»»
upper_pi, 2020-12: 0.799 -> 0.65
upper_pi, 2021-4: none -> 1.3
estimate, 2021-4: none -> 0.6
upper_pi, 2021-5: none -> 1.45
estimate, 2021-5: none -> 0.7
««
»»
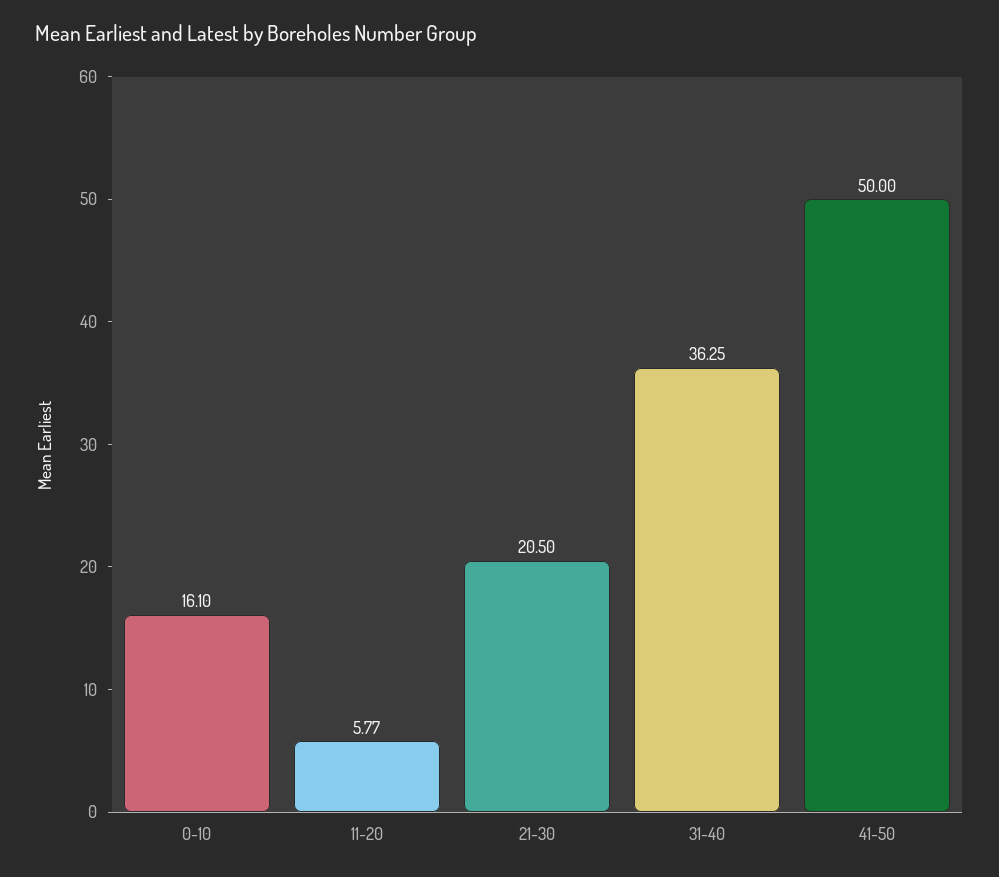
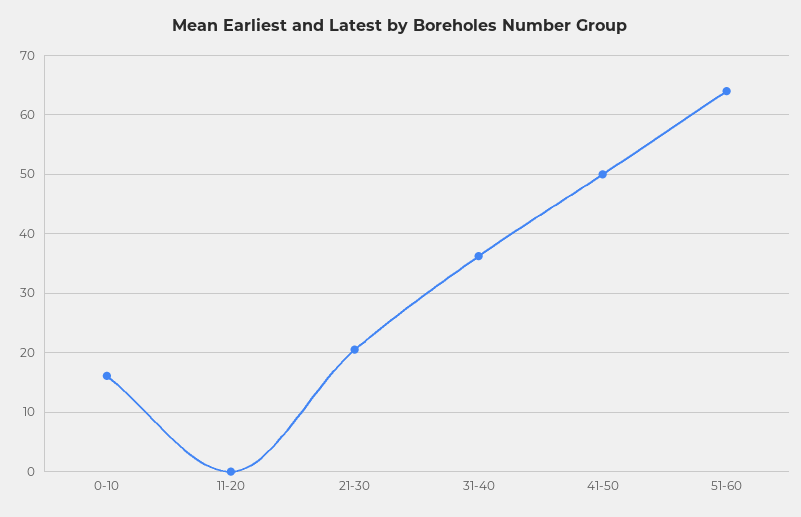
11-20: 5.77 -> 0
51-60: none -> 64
««
Look for the string "none" in the entries above. Copy every line that has it.

_YOUR SOLUTION_:
upper_pi, 2021-4: none -> 1.3
estimate, 2021-4: none -> 0.6
upper_pi, 2021-5: none -> 1.45
estimate, 2021-5: none -> 0.7
51-60: none -> 64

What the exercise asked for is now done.